Which colours look good together? Life is colourful. We see colours every day in nature, we use them while choosing our outfit, painting our houses, are affected by them when buying products, looking at art, photographs, movies.

But which colours actually look good together?

The colour wheel

When white light is bent or refracted by a prism, or by water droplets to create a rainbow, it separates into a continuous gradation of colours. By making these colours into a circle, we get a colour wheel, which artists use as kind of map of the colour universe.

The first thing to notice is that the colour wheel can be sliced in half, separating warm and cool colours. Warm colours often remind us of energy and joy, while cool colours convey calmness and peace.

As we work our way in towards the centre of the wheel, we explore different tones of the same colour. (Any colour that is “greyed down” is considered a tone.) A mixture of tones can be used to convey complexity, subtlety, sophistication.

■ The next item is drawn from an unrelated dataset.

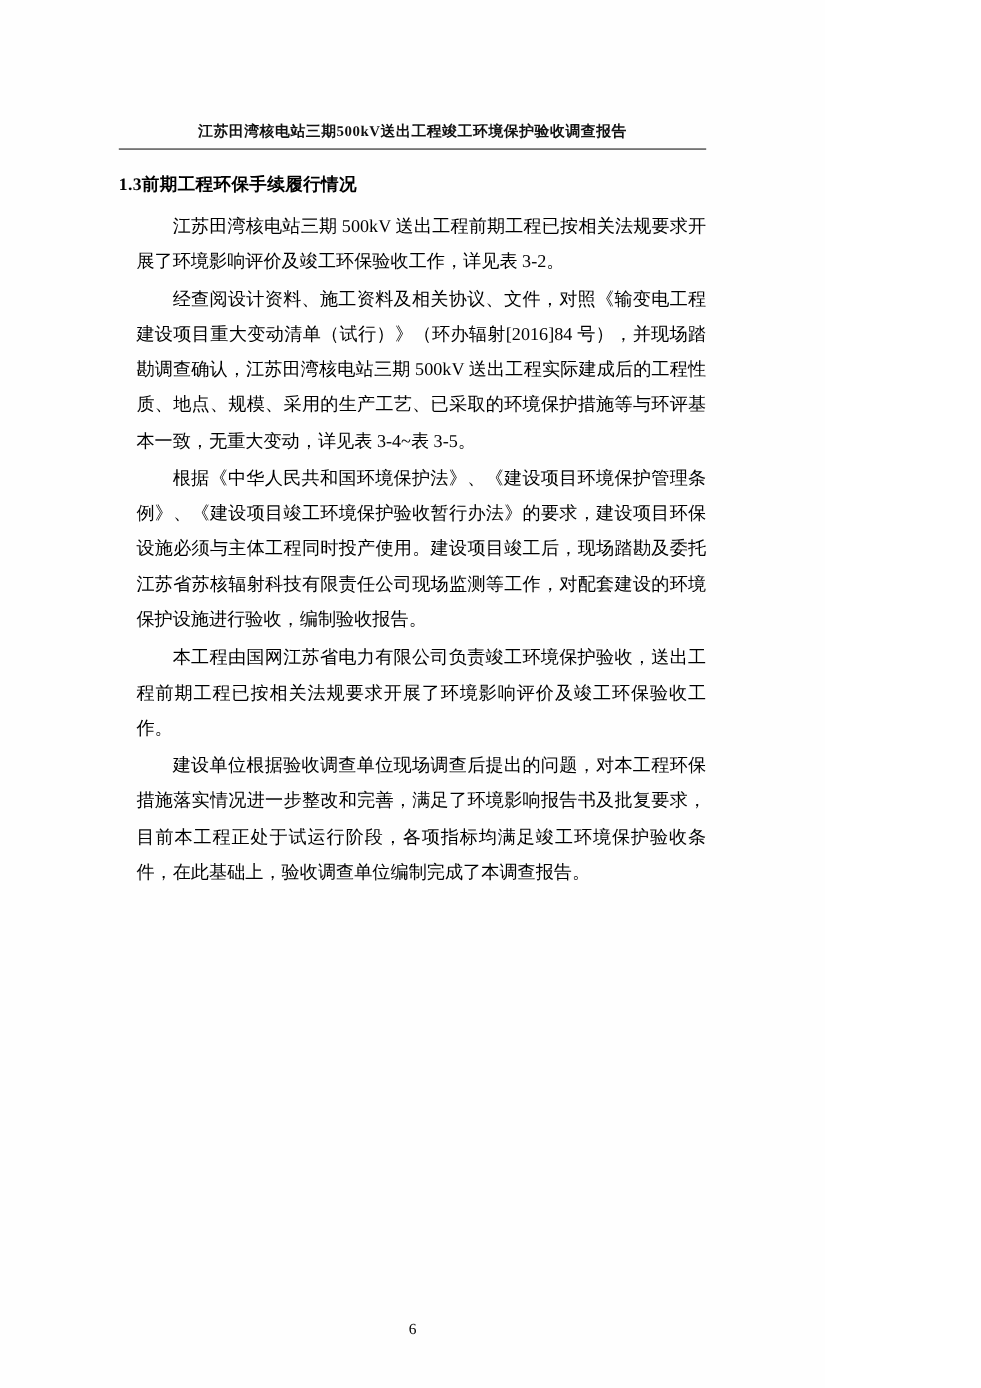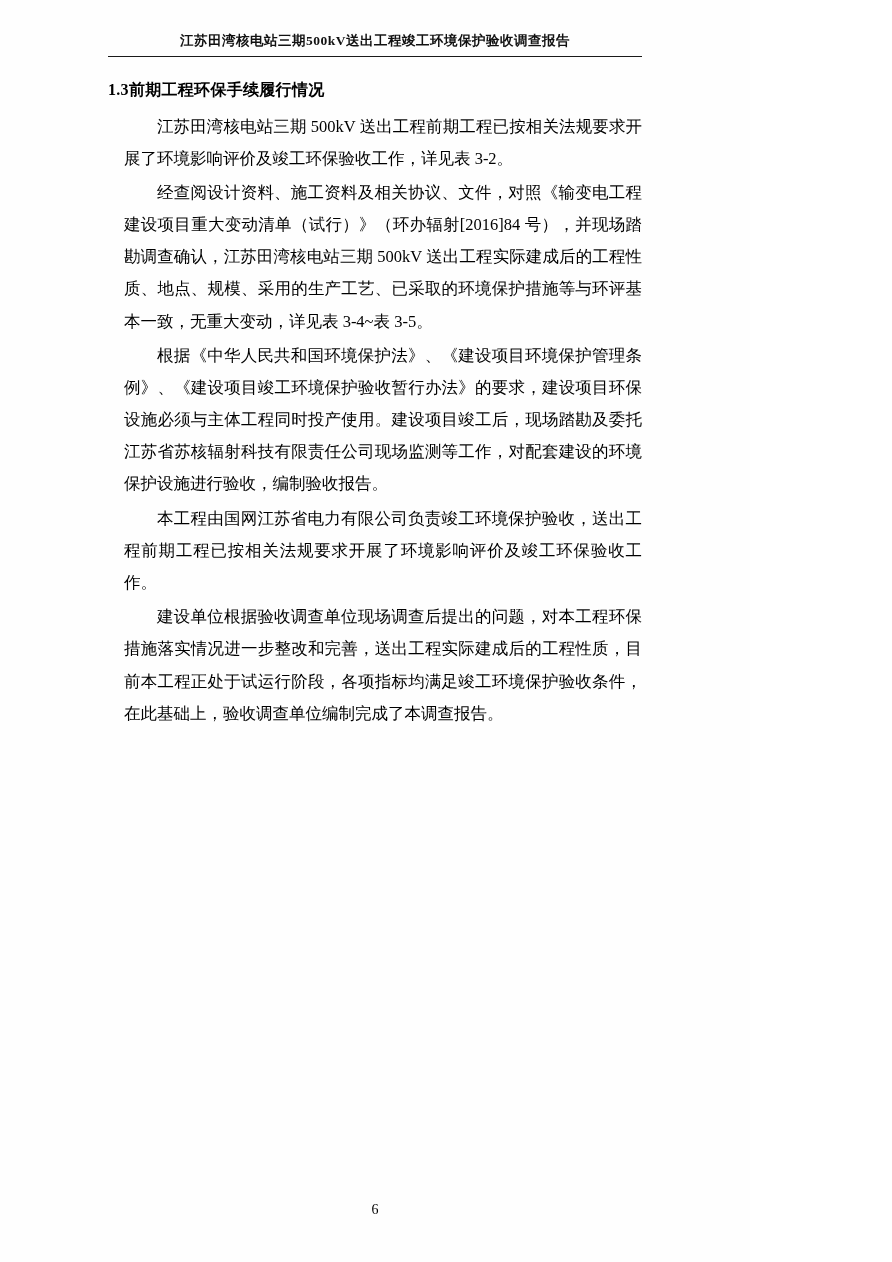"江苏田湾核电站三期500kV送出工程竣工环境保护验收调查报告" .page { padding: 32px 108px 40px 108px -> 111px 108px 40px 108px }
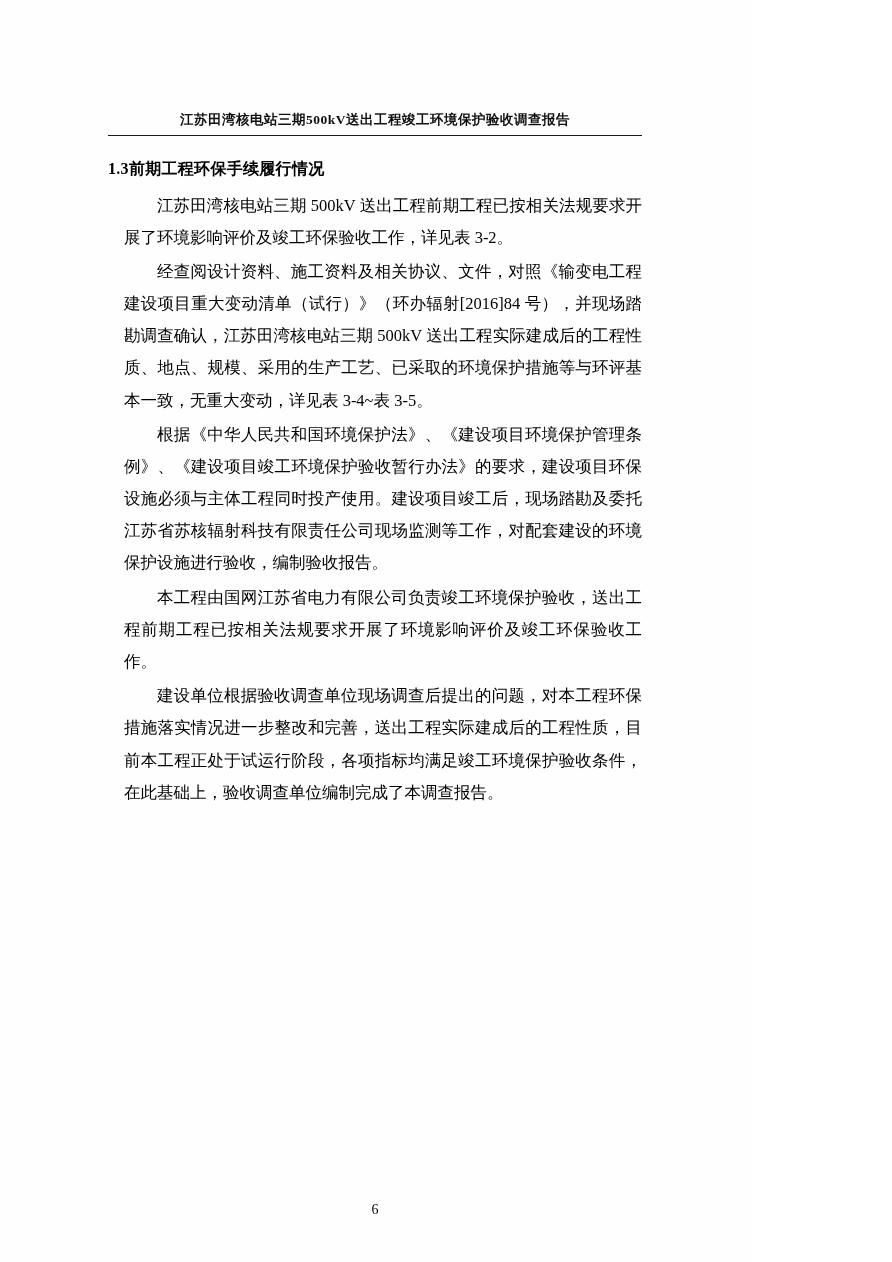"建设单位根据验收调查单位现场调查后提出的问题，对本工程环保措施落实情况进一步整改" p.para { text: 送出工程实际建成后的工程性质 -> 满足了环境影响报告书及批复要求 }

What the wheel misses is the addition of black and white:

Tints are colours with white added. Using a variety of tints often conveys a soft, youthful and soothing effect.
A shade is any colour with black added. Shades can be deep, powerful and mysterious.

It can be fun to play around with tones, tints and shades of the same colour. If you want to involve more colours, here are a few more ideas to match colours, based on the colour wheel.

Complementary colours are any two colours opposite each other on the wheel. (For example, blue and orange.) Such combinations create high contrast, so are best used when you want something to stand out. You might like to try one of the colours as the main background (or main part of your outfit) and add small accents of the other colour. You might also like to play around with different shades and tints of both of these colours.

Split complementary colours use three colours. The scheme takes one colour and matches it with the two colours adjacent to its complementary colour. (For example, blue, yellow-orange and red-orange.) This is often a nice scheme to use because there is a good contrast of colours, without the clash of the complementary colour.

Analogous colours are any three colours next to each other on the wheel. (For example, orange, yellow-orange, and yellow.) Try to focus on tints of analogous colours and avoid combining warm and cool colours in this scheme.

Triadic colours are any three colours that are equally apart on the colour wheel. For example, red, yellow and blue. The triadic scheme is high-contrast, but slightly more balanced than direct complementary colours. With this scheme, and schemes involving, even more, colours, it is best to let one colour dominate, and just have small accents of the other colours dotted around.

Choosing colours

You may already have a sense of the colours you want to use, depending on your mood, or the emotion you would like to convey. For example, you might pick bright colours if you’re feeling cheerful, or darker ones if you’re feeling sad. Or perhaps you might like to play around with the colour wheel or find inspiration in nature.

Most of all, when choosing colours, try not to overthink it. Just wear and surround yourself with the colours that you like.